Cela vient d’une pratique qui est de donner l’ordre au trésorier-payeur de payer alors que celui-ci ne peut pas payer. Résultat: dans le déficit, la dépense apparait comme payée, alors qu’elle ne l’est pas. Ce qui est particulièrement choquant c’est le niveau d’endettement réel et occulte par habitant. On est à plus de 2000 euros par habitant ».
Foufougong: Mais alors, le déficit est-il faux, sous-évalué?
Yves Colcombet: « On s’efforce de le rendre le plus sincère possible mais c’est vrai que ce qu’ils avaient affiché (4,5millions d’euros de déficit) n’était pas sincère. Ce qui est malsain c’est que le comptable n’a pas l’argent pour payer les factures établies. Il y a des montants d’erreur, d’approximation ou d’impayés qui sont énormes ».
Foufougong : Et donc le déficit est-il faux? (insistais-je gentiment) Pourquoi la dette n’est-elle pas intégrée dans le déficit? Cela peut-il arriver?
Yves Colcombet: « On devrait logiquement réintégrer dans le déficit ce qui n’a pas été payé, donc la dette. Mais les règles ne sont pas comme ça donc une fois que c’est parti vers le comptable on ne peut plus les réintégrer. Il y a encore quelques années, on ne parlait pas de trésorerie dans nos rapports puisqu’on considère que c’est un endettement qui est passé dans un autre sas. Mais dépendant des cas, on en parle quand cela atteint des sommes telles que celle-ci: plus de 10 millions d’euros ».
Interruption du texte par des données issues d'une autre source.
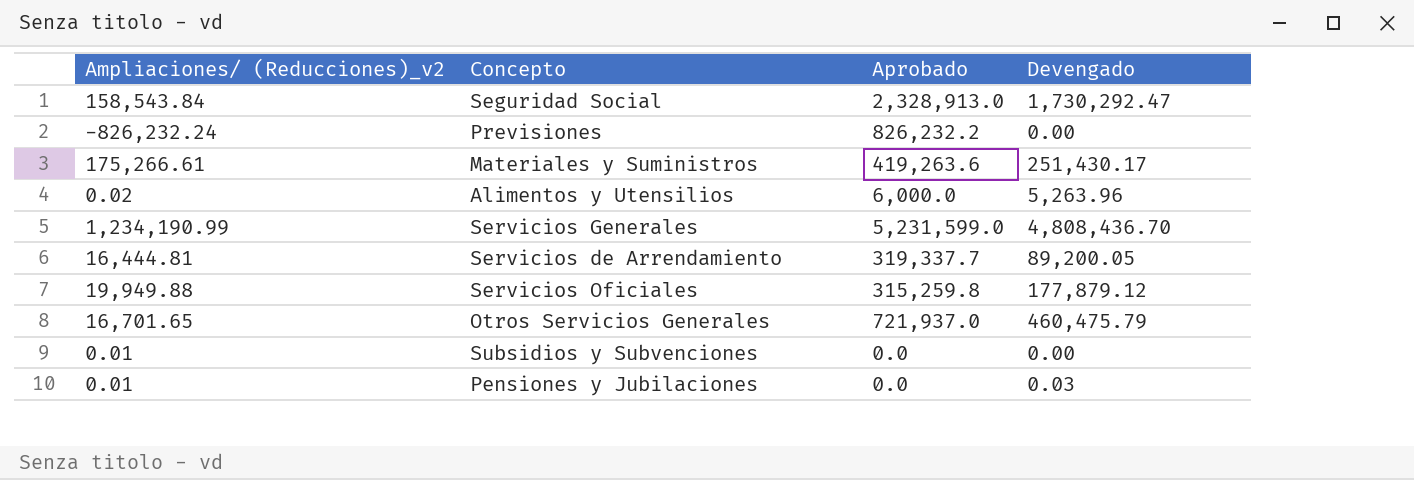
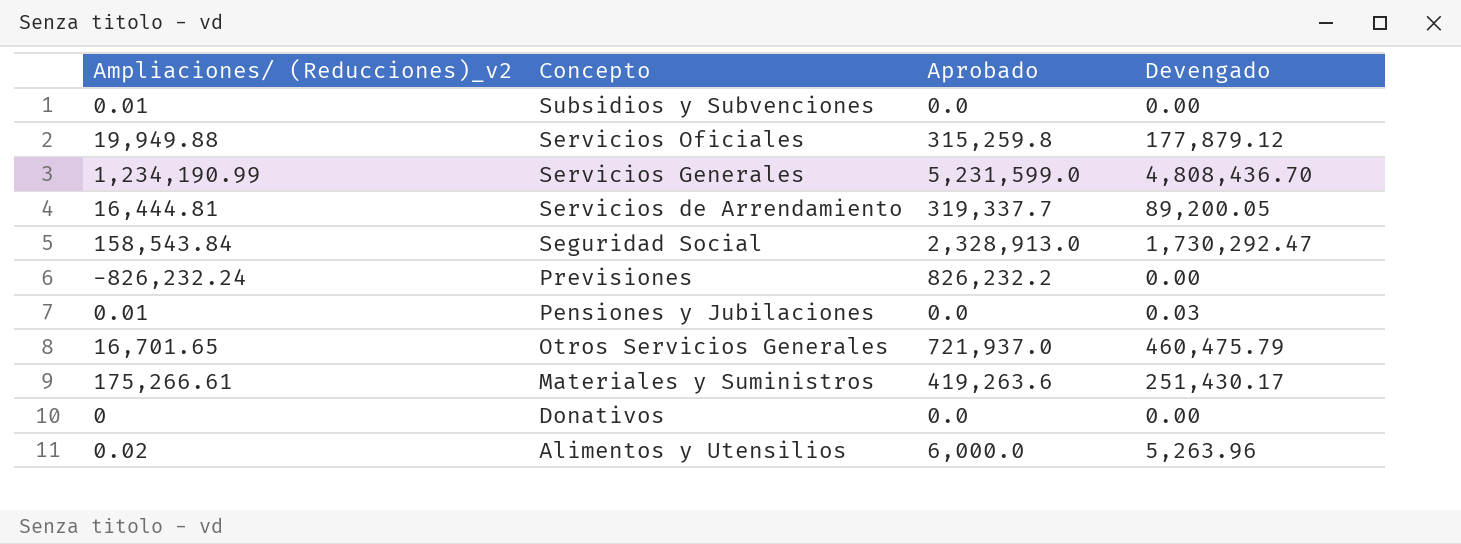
row order: none -> Concepto descending
row Donativos: none -> 0 | 0.0 | 0.00

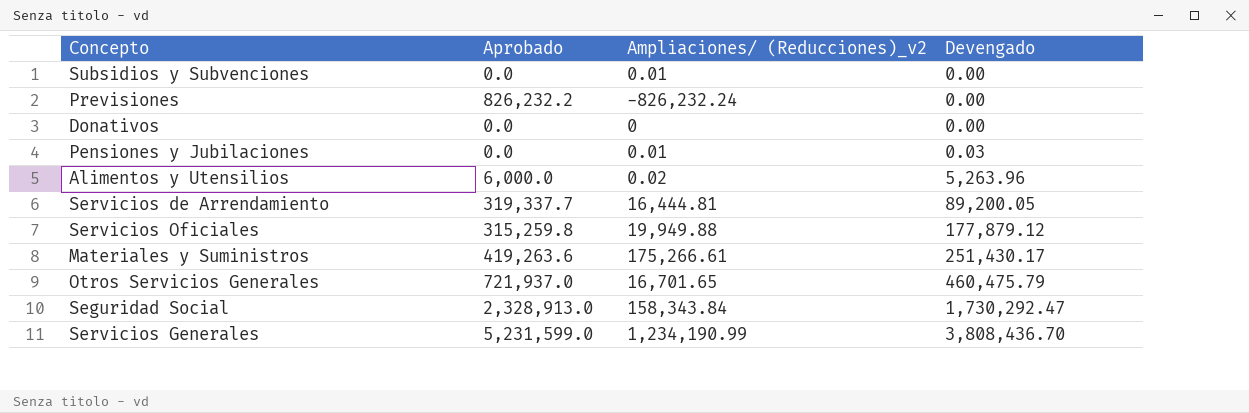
row order: Concepto descending -> Devengado ascending
column Ampliaciones/ (Reducciones)_v2 | position: 1 -> 3
Seguridad Social | Ampliaciones/ (Reducciones)_v2: 158,543.84 -> 158,343.84
Servicios Generales | Devengado: 4,808,436.70 -> 3,808,436.70

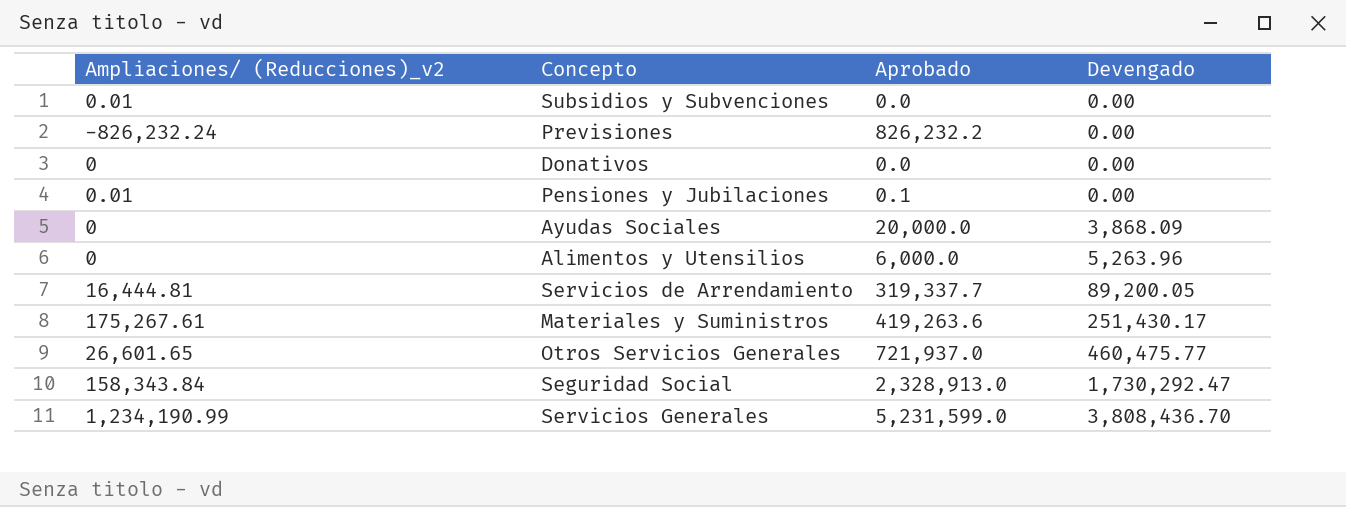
column Ampliaciones/ (Reducciones)_v2 | position: 3 -> 1
row Servicios Oficiales: 315,259.8 | 19,949.88 | 177,879.12 -> none
Pensiones y Jubilaciones | Aprobado: 0.0 -> 0.1
Pensiones y Jubilaciones | Devengado: 0.03 -> 0.00
row Ayudas Sociales: none -> 0 | 20,000.0 | 3,868.09
Alimentos y Utensilios | Ampliaciones/ (Reducciones)_v2: 0.02 -> 0
Materiales y Suministros | Ampliaciones/ (Reducciones)_v2: 175,266.61 -> 175,267.61
Otros Servicios Generales | Ampliaciones/ (Reducciones)_v2: 16,701.65 -> 26,601.65
Otros Servicios Generales | Devengado: 460,475.79 -> 460,475.77

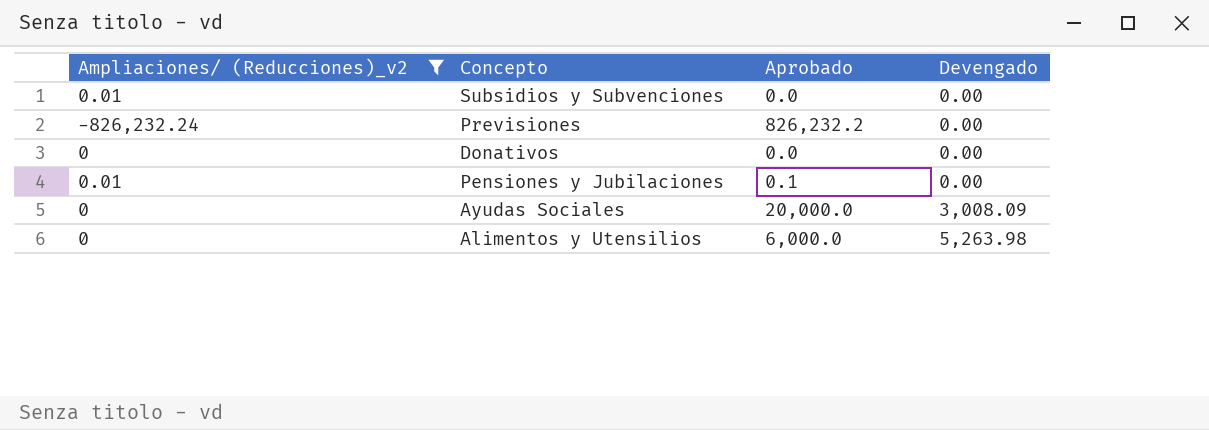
filter: none -> Ampliaciones/ (Reducciones)_v2 <= 0.01
Ayudas Sociales | Devengado: 3,868.09 -> 3,008.09
Alimentos y Utensilios | Devengado: 5,263.96 -> 5,263.98

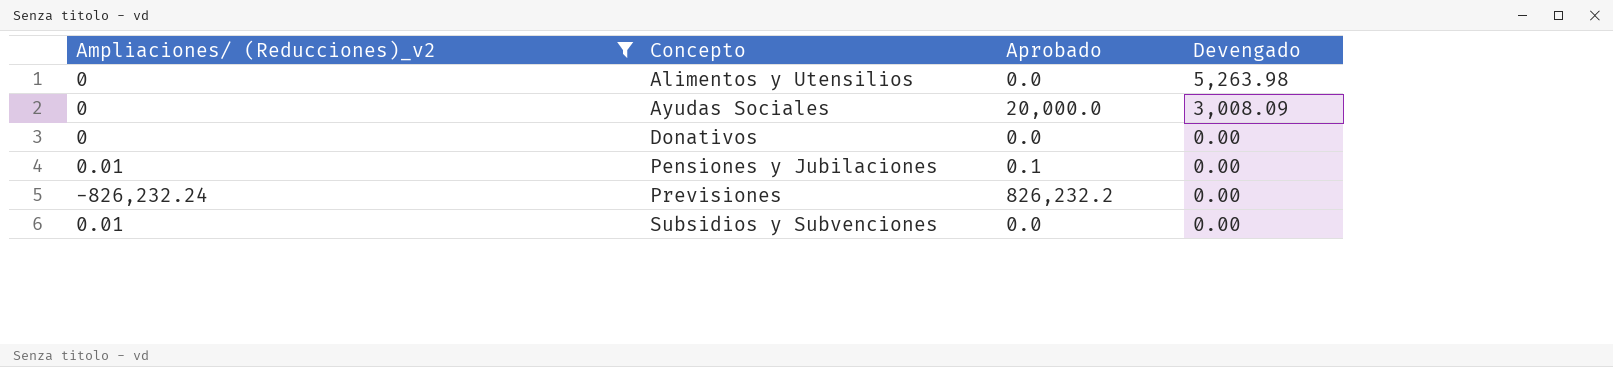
row order: Devengado ascending -> Concepto ascending
Alimentos y Utensilios | Aprobado: 6,000.0 -> 0.0

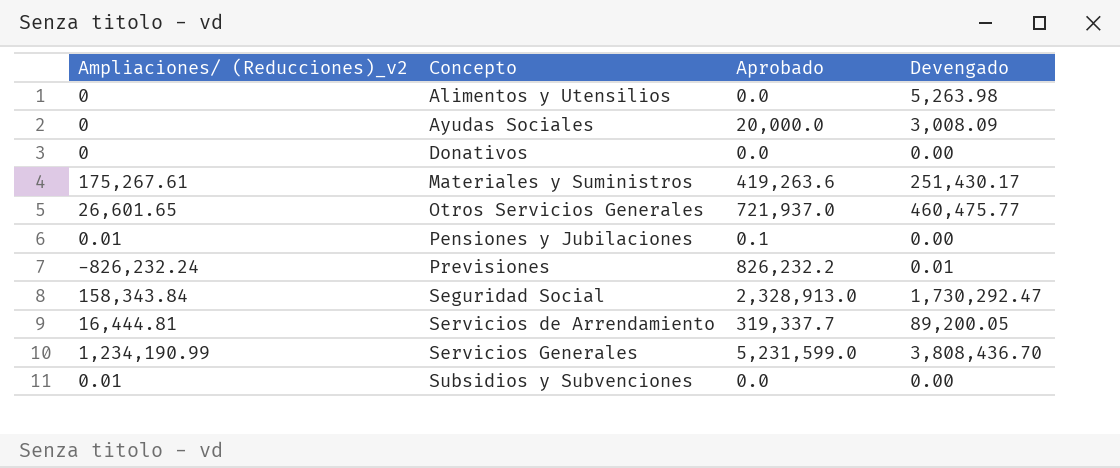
filter: Ampliaciones/ (Reducciones)_v2 <= 0.01 -> none
Previsiones | Devengado: 0.00 -> 0.01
Foufougong: À ce niveau de dettes et donc de factures non honorées faute de trésorerie, pourquoi continuer d’envoyer des ordres de paiement quand on sait qu’on n’a pas la trésorerie pour payer? Est-ce une façon d’évacuer des sommes qui devraient figurer en déficit vers une dette dont normalement la Chambre ne parle pas?
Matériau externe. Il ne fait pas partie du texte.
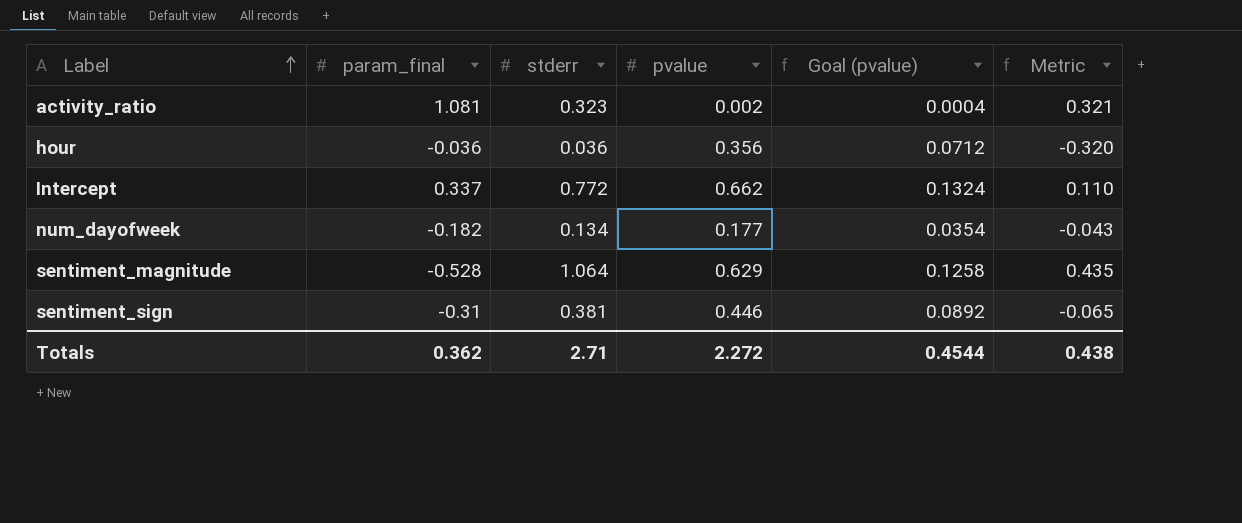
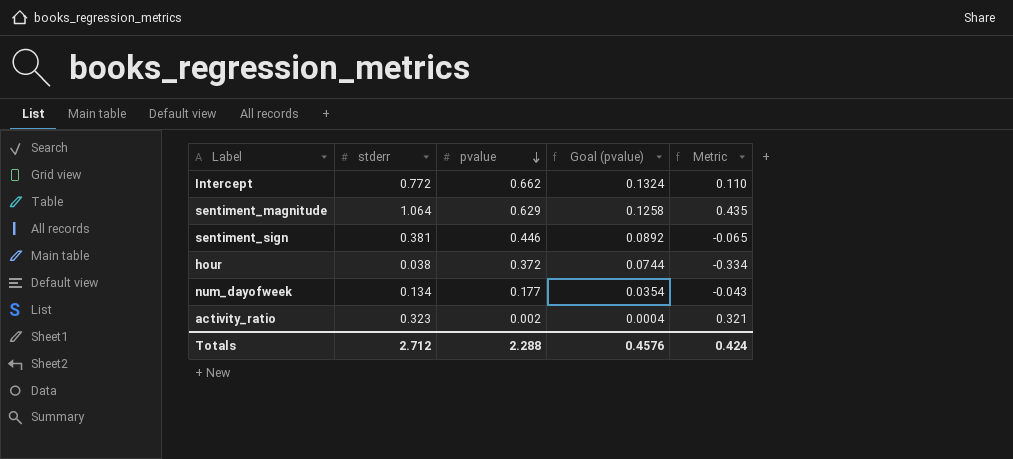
row order: Label ascending -> pvalue descending
column param_final | position: 2 -> none
hour | stderr: 0.036 -> 0.038
hour | pvalue: 0.356 -> 0.372
hour | Goal (pvalue): 0.0712 -> 0.0744
hour | Metric: -0.320 -> -0.334
Totals | stderr: 2.71 -> 2.712
Totals | pvalue: 2.272 -> 2.288
Totals | Goal (pvalue): 0.4544 -> 0.4576
Totals | Metric: 0.438 -> 0.424

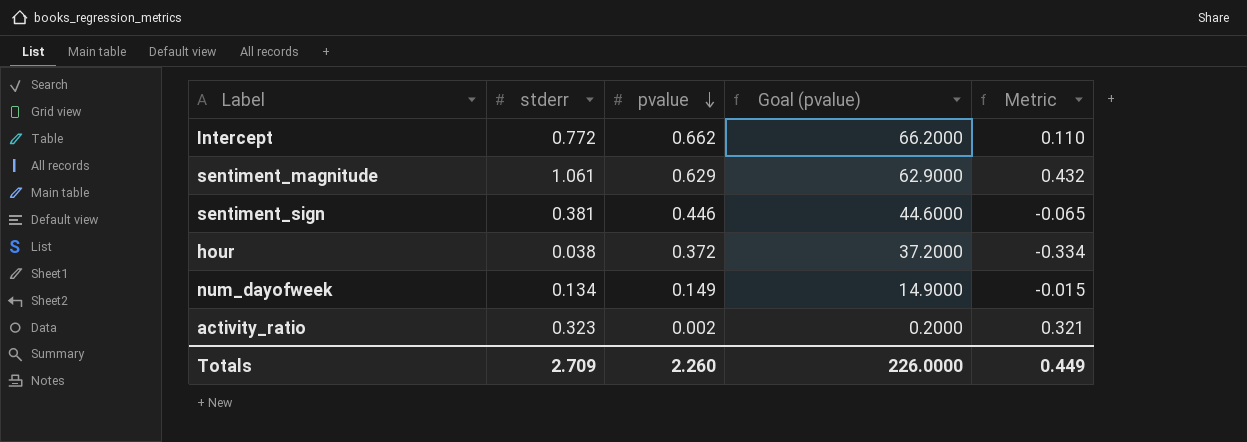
column Goal (pvalue) | formula: [pvalue] * 0.2 -> [pvalue] * 100
sentiment_magnitude | stderr: 1.064 -> 1.061
sentiment_magnitude | Metric: 0.435 -> 0.432
num_dayofweek | pvalue: 0.177 -> 0.149
num_dayofweek | Metric: -0.043 -> -0.015
Totals | stderr: 2.712 -> 2.709
Totals | pvalue: 2.288 -> 2.260
Totals | Goal (pvalue): 0.4576 -> 226.0000
Totals | Metric: 0.424 -> 0.449

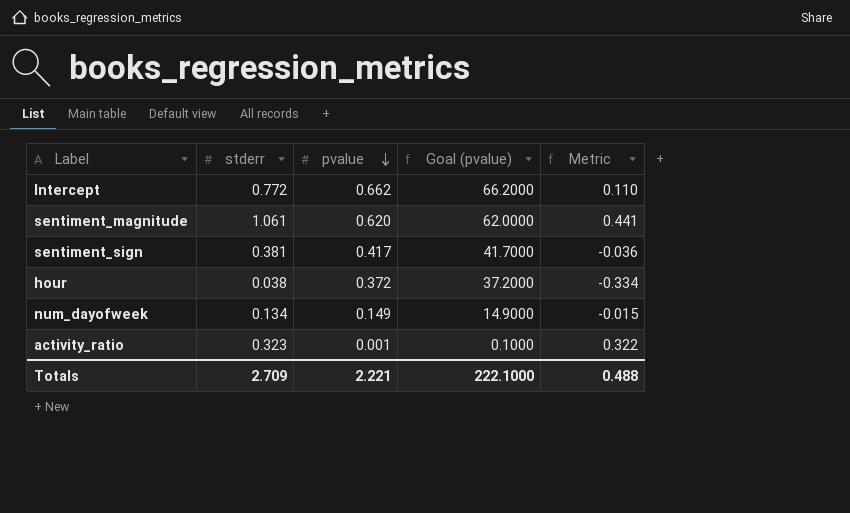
sentiment_magnitude | pvalue: 0.629 -> 0.620
sentiment_magnitude | Goal (pvalue): 62.9000 -> 62.0000
sentiment_magnitude | Metric: 0.432 -> 0.441
sentiment_sign | pvalue: 0.446 -> 0.417
sentiment_sign | Goal (pvalue): 44.6000 -> 41.7000
sentiment_sign | Metric: -0.065 -> -0.036
activity_ratio | pvalue: 0.002 -> 0.001
activity_ratio | Goal (pvalue): 0.2000 -> 0.1000
activity_ratio | Metric: 0.321 -> 0.322
Totals | pvalue: 2.260 -> 2.221
Totals | Goal (pvalue): 226.0000 -> 222.1000
Totals | Metric: 0.449 -> 0.488

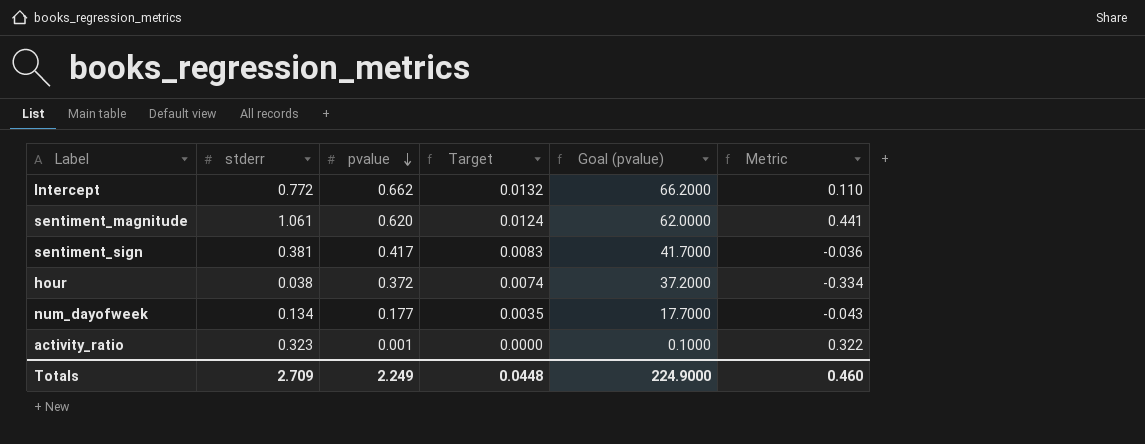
column Target | formula: none -> [pvalue] * 0.02
num_dayofweek | pvalue: 0.149 -> 0.177
num_dayofweek | Goal (pvalue): 14.9000 -> 17.7000
num_dayofweek | Metric: -0.015 -> -0.043
Totals | pvalue: 2.221 -> 2.249
Totals | Goal (pvalue): 222.1000 -> 224.9000
Totals | Metric: 0.488 -> 0.460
Yves Colcombet: Dire ça, ce serait juger l’intention. Je ne peux pas me le permettre. Ce qu’on peut dire c’est qu’il n’y a pas de comptabilité d’engagement. C’est comme si on conduit une voiture en ayant mis un cache sur le compteur. On ne regarde pas combien il reste. Les comptes ne sont pas gérés en trésorerie et même pas en budgétaire. Mais redresser est faisable. C’est pour ça aussi que nous sommes assez sévères, c’est que c’est possible de redresser. Il faut prendre les mesures. Pendant le COVID, L’Etat garantit les recettes donc c’est d’une grande facilité pour redresser.